The future of Utah feels bright for those of us who live along the Wasatch Front. Sure we need to address rising housing costs, transportation, leadership diversity, air quality, equal pay, and education, among other equally important issues, but overall there’s a sense of hope and promise in the days ahead. We can solve these problems. We’ll do it the Utah way!

And yet that way isn’t working for everyone. There’s an entire population in our state who have been left out of “the best economy in the country.” Utah’s Coal Country (Carbon and Emery county) is in the midst of a 10-year recession that doesn’t seem to be coming to an end any time soon. According to the Kem C. Gardner Policy Institute, employment in Utah’s Coal Country has decreased by 16 percent since 2008. During that same period, Utah’s overall job growth has increased by 17 percent. Personal income has declined in Utah’s Coal Country by 13 percent, while Utah as a whole has experienced a 20.8 percent increase. While many of us are living in the golden era of Utah’s economy, our neighbors are experiencing one of the worst economic declines in our state’s history.

That same report by the Kem C. Gardner Policy Institute states, “an estimated 4,386 people, or 14.3 percent of the population, currently live in poverty in Utah’s Coal Country. An estimated 1,575 of those in poverty are children under 18, resulting in a child poverty rate of nearly one in every five children (18 percent).”

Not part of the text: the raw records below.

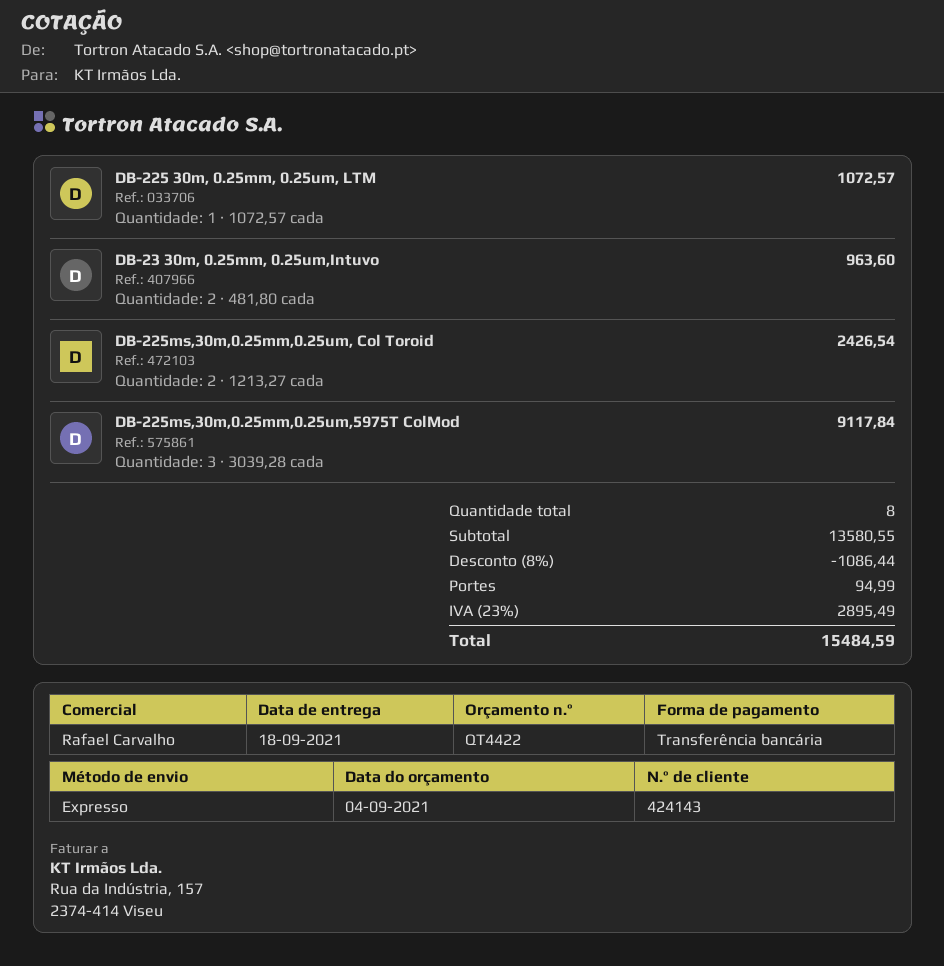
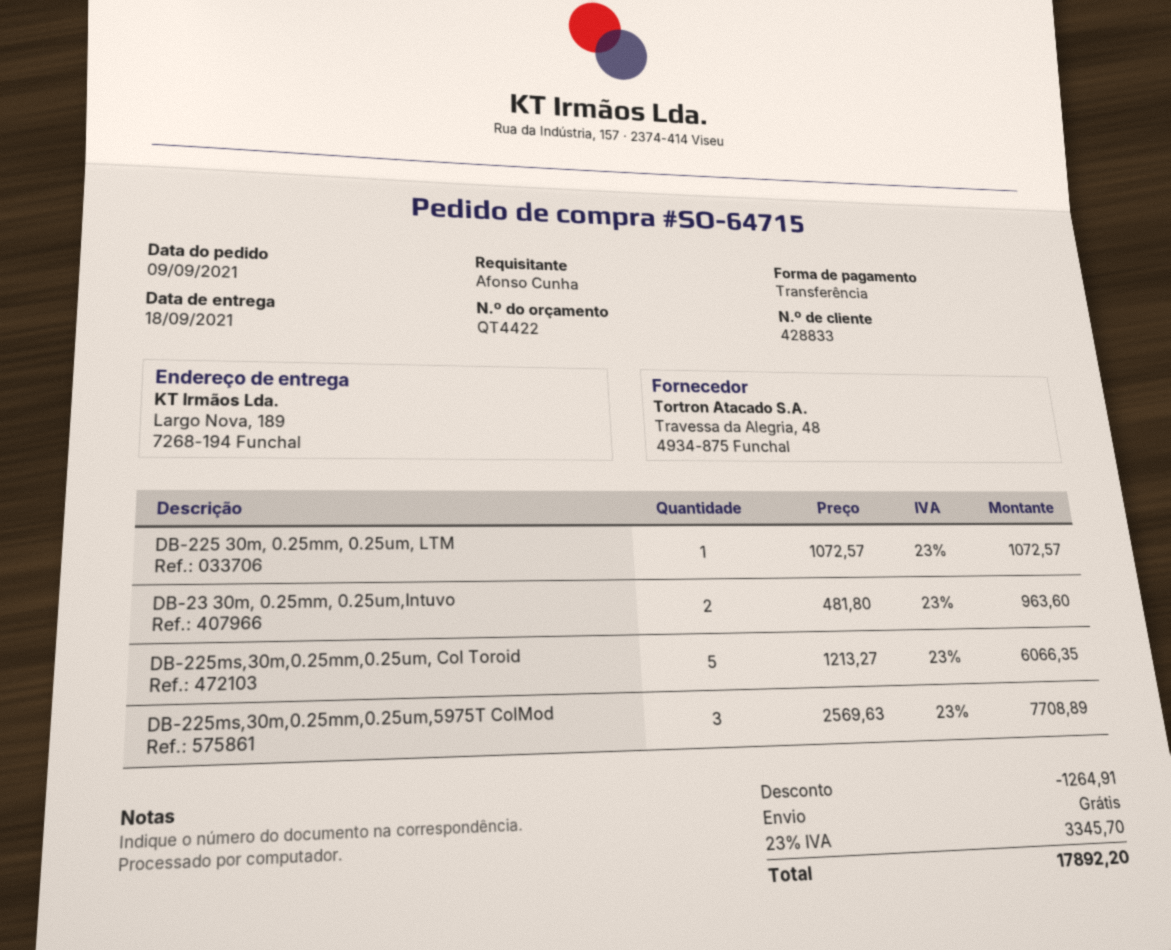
customer number: 424143 -> 428833
DB-225ms,30m,0.25mm,0.25um, Col Toroid: 2 x 1213.27 = 2426.54 -> 5 x 1213.27 = 6066.35
DB-225ms,30m,0.25mm,0.25um,5975T ColMod: 3 x 3039.28 = 9117.84 -> 3 x 2569.63 = 7708.89
discount: 1086.44 -> 1264.91
shipping: 94.99 -> 0.00
tax: 23% = 2895.49 -> 23% = 3345.70
total: 15484.59 -> 17892.20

The opioid crisis has hit Utah’s Coal Country like no other place in the country. From the aforementioned report, “Opioid death rates are over three times the rates for the entire state and nation. In 2016, there were more opioid prescriptions in Utah’s Coal Country than people. Carbon County has one of the highest prescription opioid dispensing rates in the U.S., and is one of the most at-risk areas in the U.S. for infectious disease outbreaks because of needle use for heroin.”

We can’t leave our neighbors behind. There are important issues and candidates vying for important jobs on the ballot this year. Go vote. But don’t stop there. Some of the problems facing Utah’s Coal Country have political solutions, but many don’t and will require unrelenting support and attention from neighbors who care. The Beehive will be telling the stories of those living in Utah’s Coal Country, as well as those across the state who have been most affected by the opioid crisis. We’ll be telling the stories of those who’ve been left behind inside the best economy in the country.

We won’t leave our neighbors behind. It’s the Utah way.